I’m parked away from the docks in a kind of mixed neighborhood,

residential and small business. The sun is setting leisurely to my

left, and my elongated shadow casts its darkness eastward. Suddenly,

from out of nowhere, I’m sharing the sidewalk with young,

fresh-looking women gliding in monklike silence toward me, singly and

in pairs. It’s like they’re wearing variations of the uniform of some

religious order, each one different from but related to their sisters’

lightly flowing robes.

They do not make eye contact as they pass toward what seems a most

uncertain destination, the uncertainty heightened by the fact that

each one of them has exposed her breasts in her own coyly artistic

manner, like a hair style or hint of fragrance. A teenager’s wet

dream: They’re there. And they are so beautiful.

Incredible as it seems, it really is happening, really did happen, and

I’m leaning here limp-dicked against my car. Wondering, you know.
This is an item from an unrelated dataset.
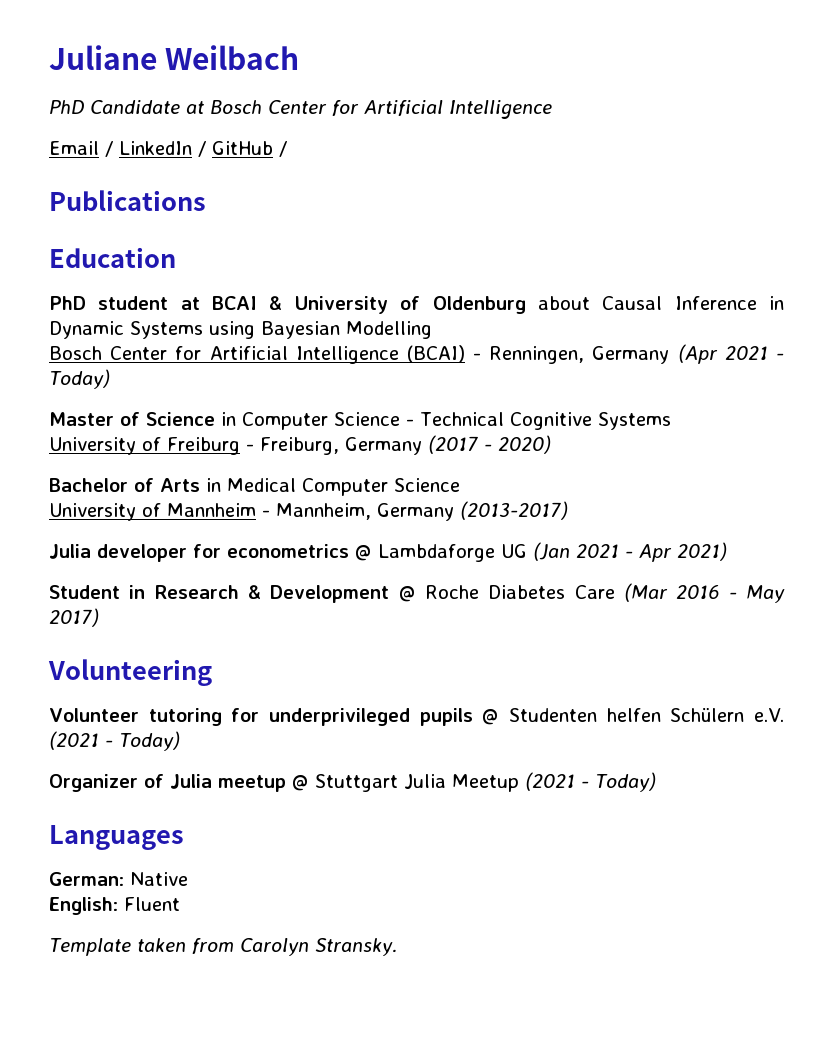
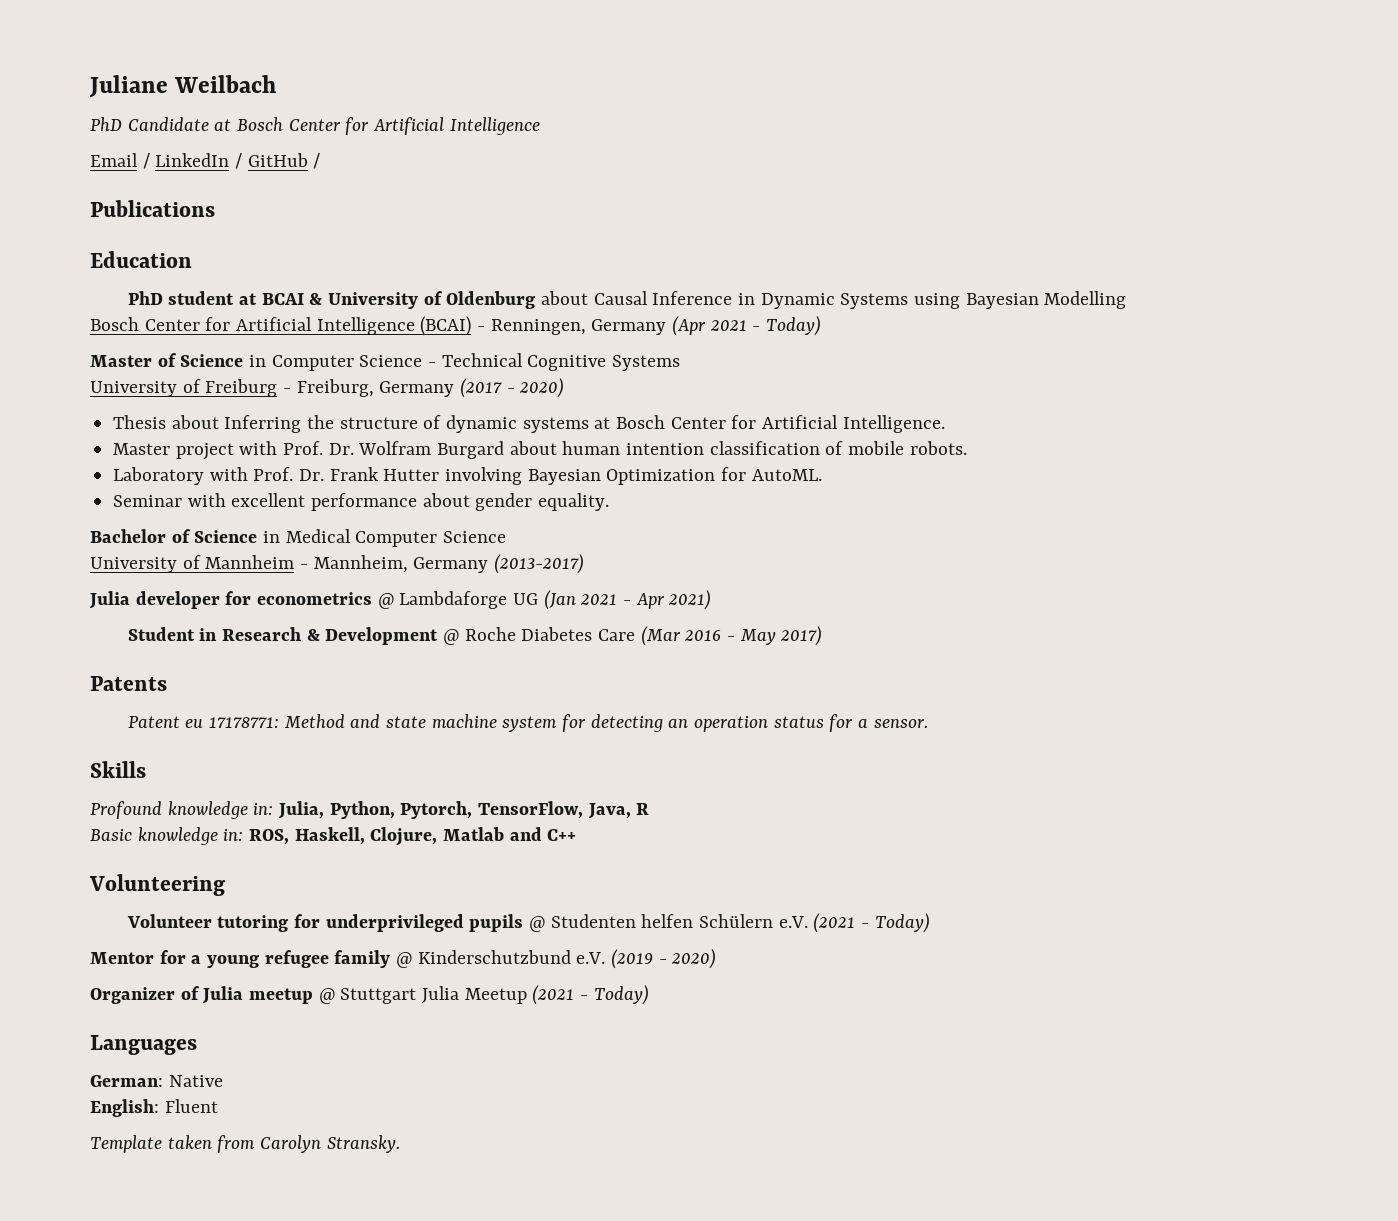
(551, 444) none -> [113,415,945,433] [113,441,967,460] [113,467,822,485] [113,493,610,511] // Thesis about Inferring the structure of dynamic systems at Bosch Center for Artificial Intelligence. // Master project with Prof. Dr. Wolfram Burgard about human intention classification of mobile robots. // Laboratory with Prof. Dr. Frank Hutter involving Bayesian Optimization for AutoML. // Seminar with excellent performance about gender equality.
[160,478,200,492] Arts -> [194,530,258,543] Science
(99, 617) none -> [90,676,167,691] [127,714,928,732] [90,761,146,778] [90,801,650,819] [90,827,577,846] // Patents // Patent eu 17178771: Method and state machine system for detecting an operation status for a sensor. // Skills // Profound knowledge in: Julia, Python, Pytorch, TensorFlow, Java, R // Basic knowledge in: ROS, Haskell, Clojure, Matlab and C++
(180, 741) none -> [90,949,717,969] // Mentor for a young refugee family @ Kinderschutzbund e.V. (2019 - 2020)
Slack-jawed, no doubt, like any credible bumpkin. Finally I decide

it’s none of my fucking business, drop into my overheated Chevrolet,

roll down the windows, and head south. By the time I get back on the

highway, the sun’s gone down and the horizon shows only a dim line

dividing ocean from sky.

Why didn’t I figure it out sooner? I should have followed them. My

country-boy guesses had taken me to sex cults, ruined mansions, murky

rooms. Well guess what, numb nuts. Those lasciviously exposed young

ladies are anything but cultists, nor are they employed by seedy

houses of ill repute. No, my experience-deprived friend, you once

again removed yourself from the very action you presume to seek. Those

lovelies are employees of the NO-NAME, no doubt. Bartenders,

hostesses, private purveyors of cannabis, and, perhaps, should

circumstances coalesce appropriately, of affection. Your country-boy

failure to pro-ceed in time to suc-ceed strikes again.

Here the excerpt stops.